▸ **INSTRUCTIONS FOR THE TASK**
Word-for-word transcription needed. Include every entry below but no pictures.

▸ **RECORDS TO PROCESS**
/---

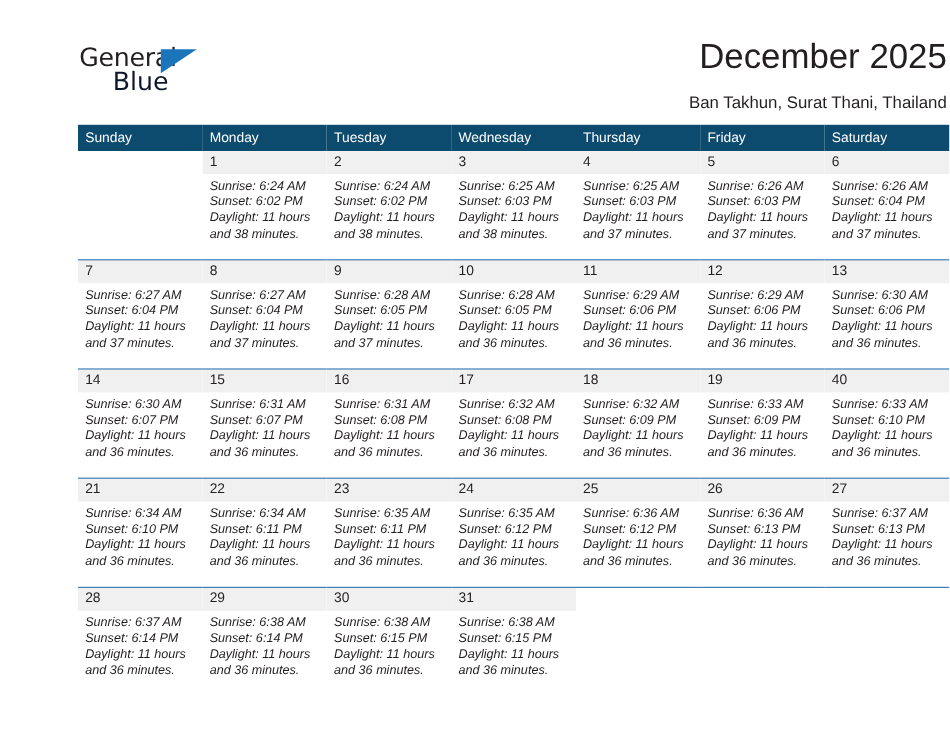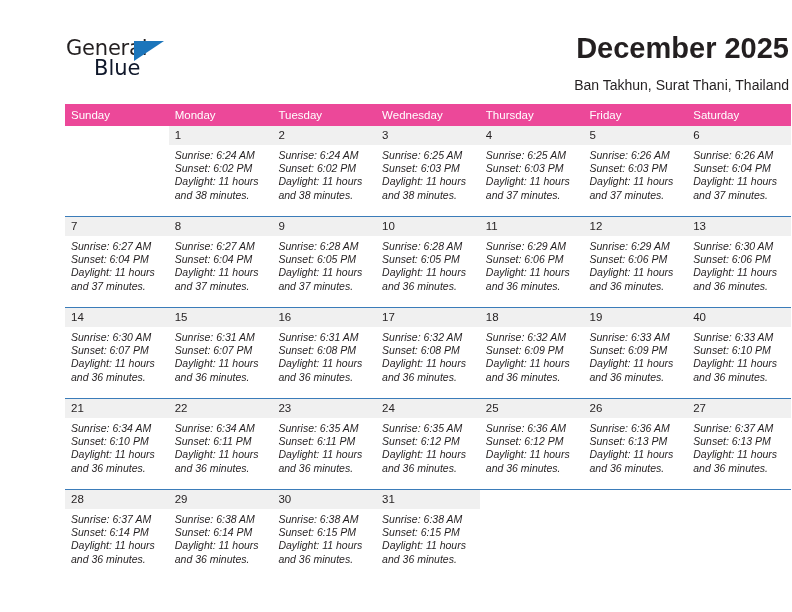"December 2025" .title { font-weight: bold -> none }
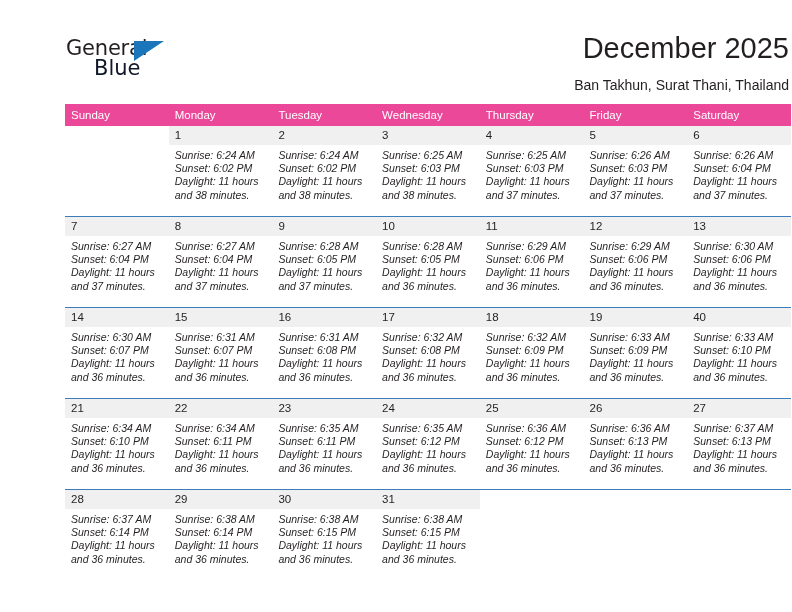"Sunday" thead th { background: #ec4899 -> #0c4a6e }
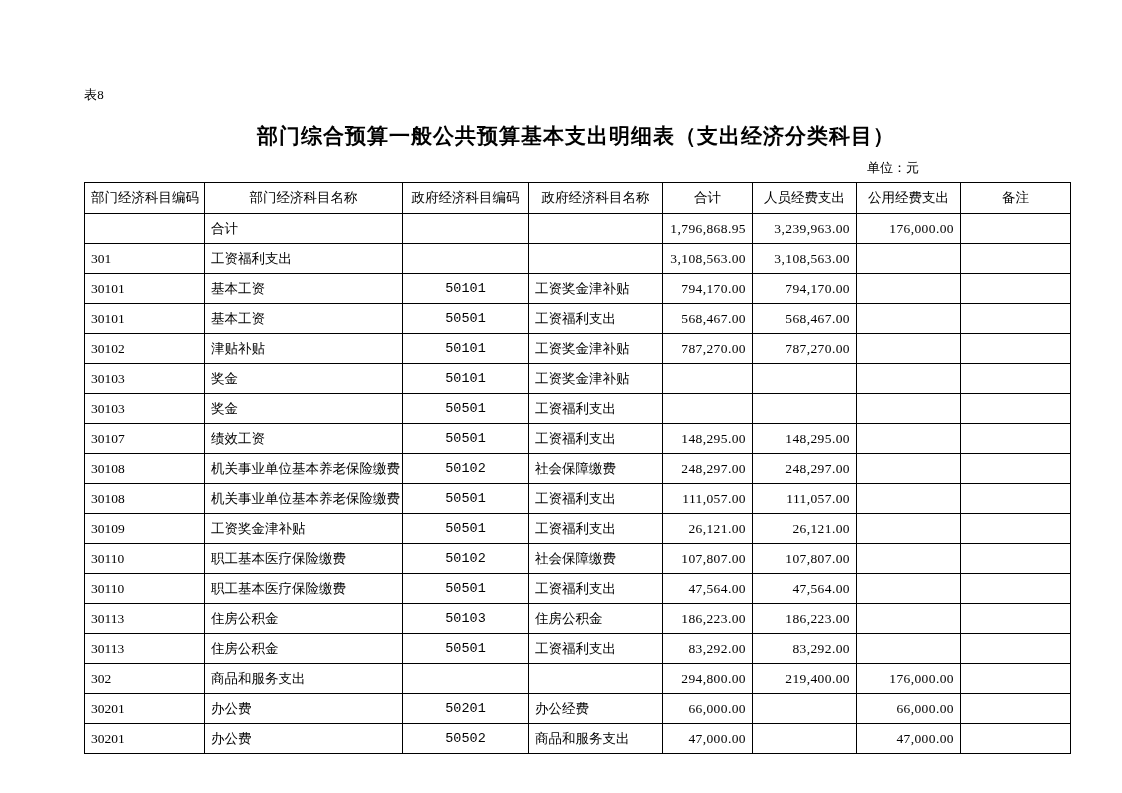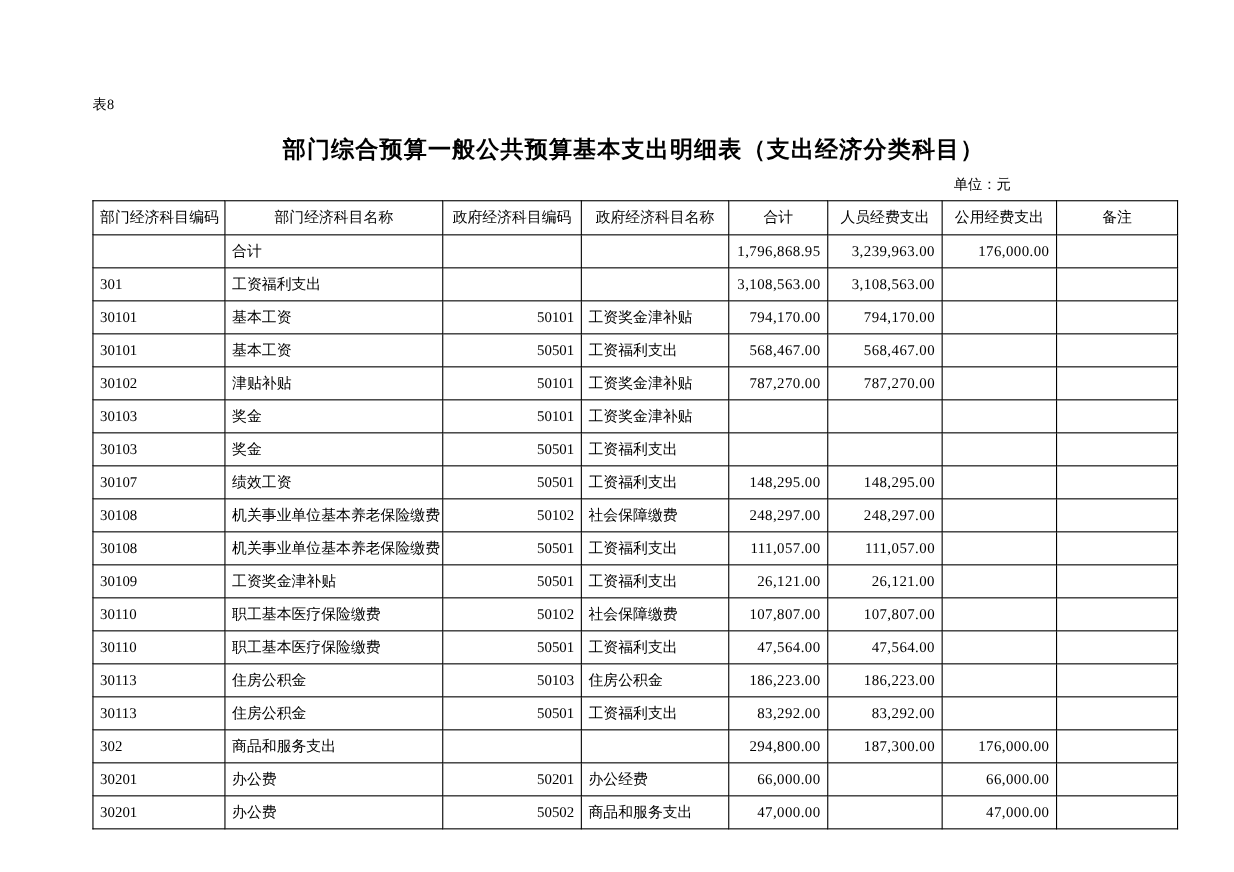"50101" td.gcode { font-family: none -> Liberation Mono, monospace; text-align: right -> center }
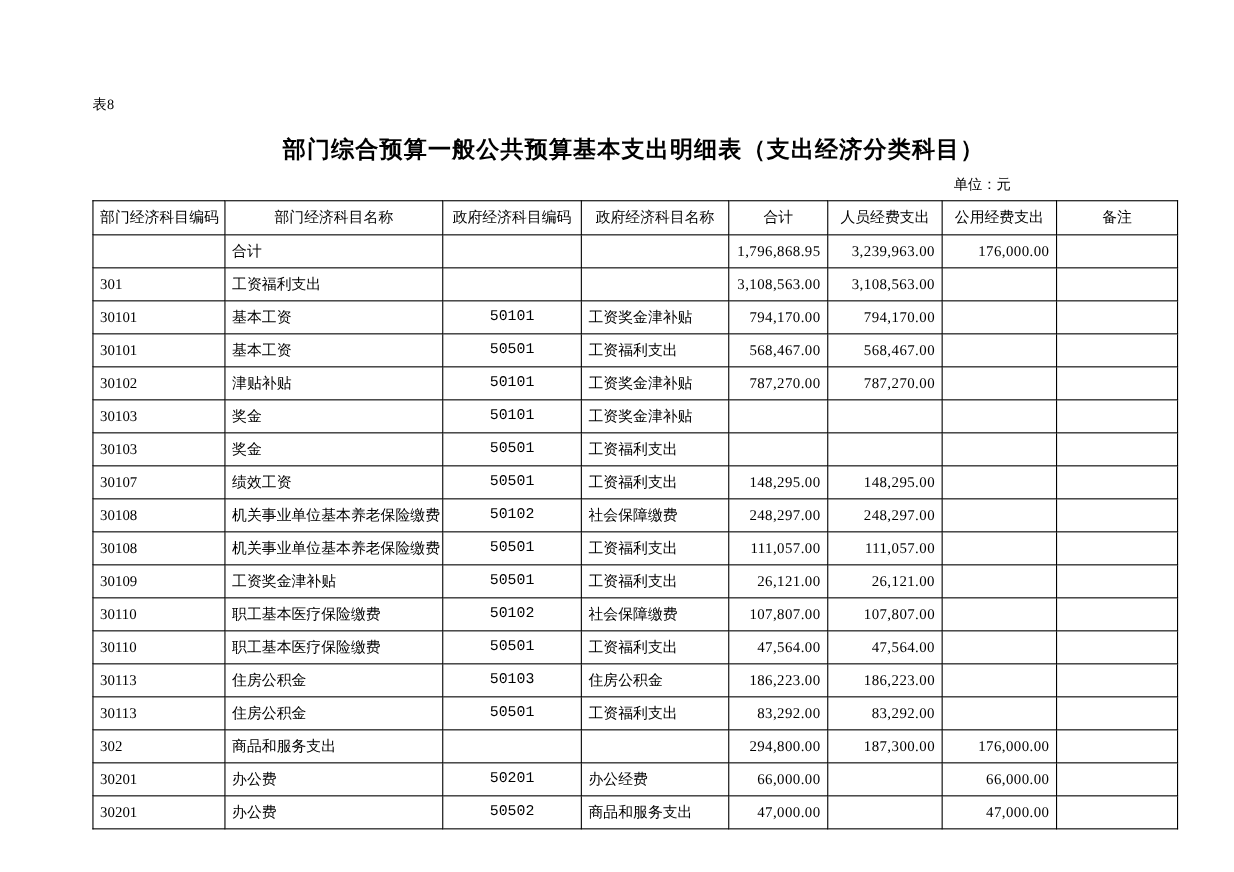"187,300.00" td.num { text: 187,300.00 -> 219,400.00 }
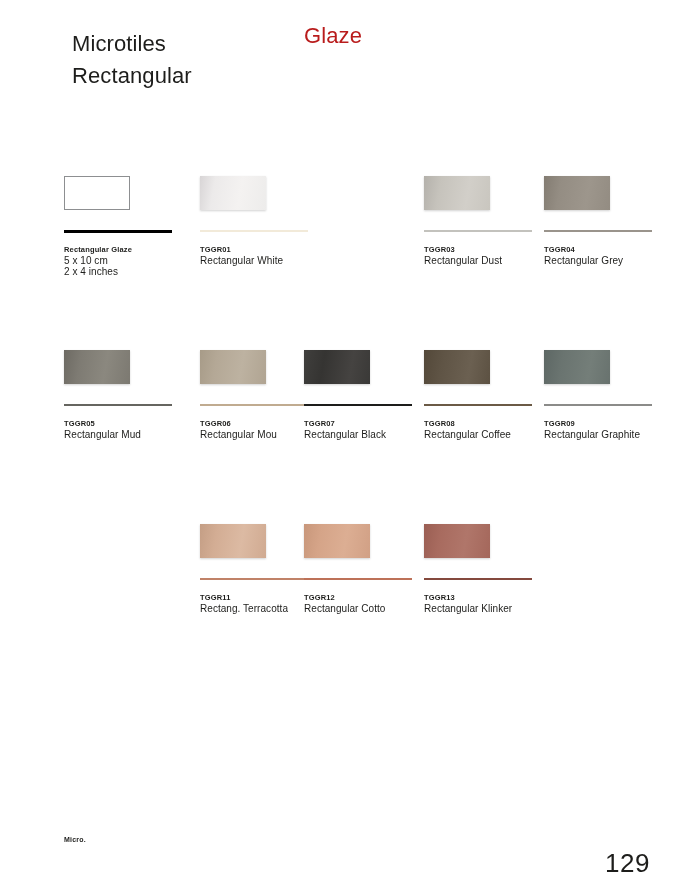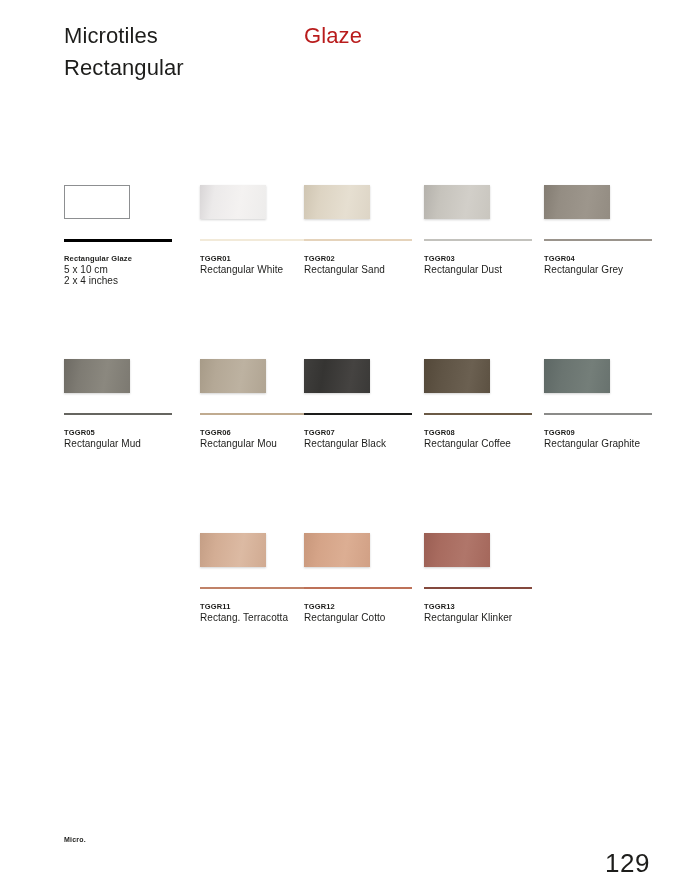"Microtiles" .title-main { margin: 0 -> 8px }
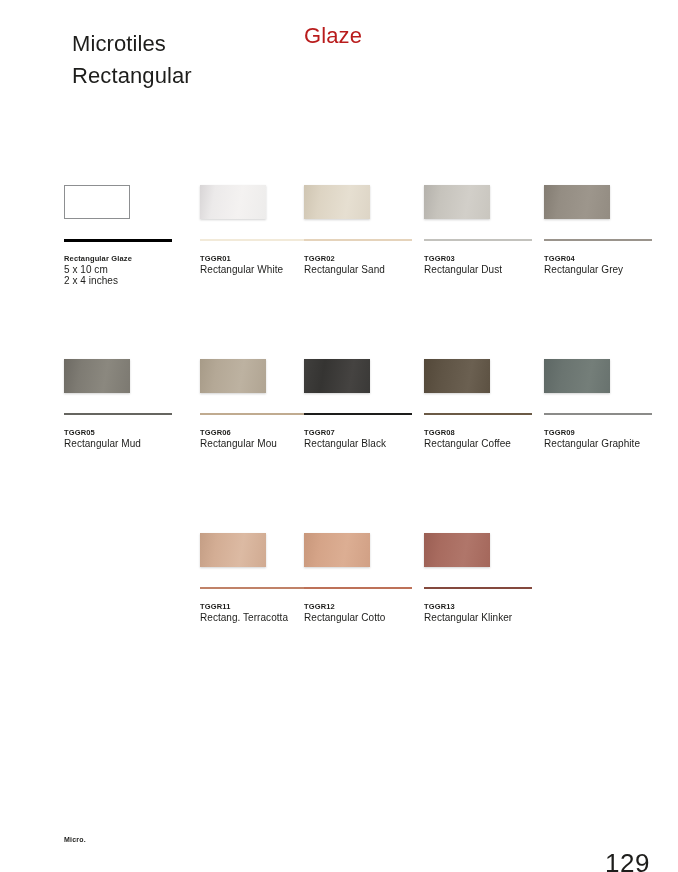"Rectangular Glaze" .cell { top: 17px -> 8px }
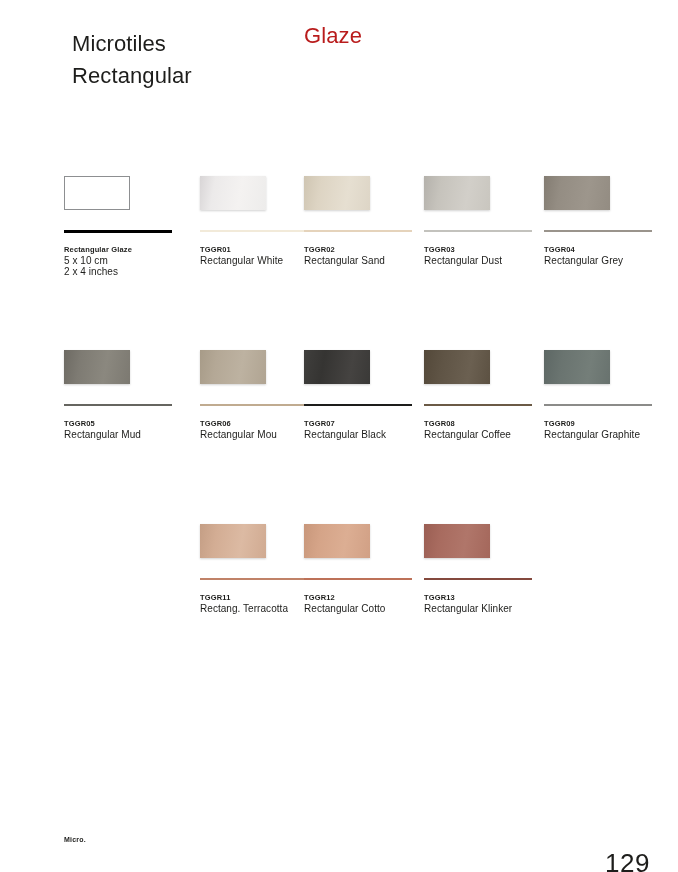"TGGR02" div.cell { html: <div> <div></div> <div></div> <div>TGGR02</div> <div>Rectangular Sand</div> </div> -> none }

\---

▸ **OUTPUT OF THE TASK**
"December 2025" .title { font-weight: bold -> none }
"Sunday" thead th { background: #ec4899 -> #0c4a6e }
"50101" td.gcode { font-family: none -> Liberation Mono, monospace; text-align: right -> center }
"187,300.00" td.num { text: 187,300.00 -> 219,400.00 }
"Microtiles" .title-main { margin: 0 -> 8px }
"Rectangular Glaze" .cell { top: 17px -> 8px }
"TGGR02" div.cell { html: <div> <div></div> <div></div> <div>TGGR02</div> <div>Rectangular Sand</div> </div> -> none }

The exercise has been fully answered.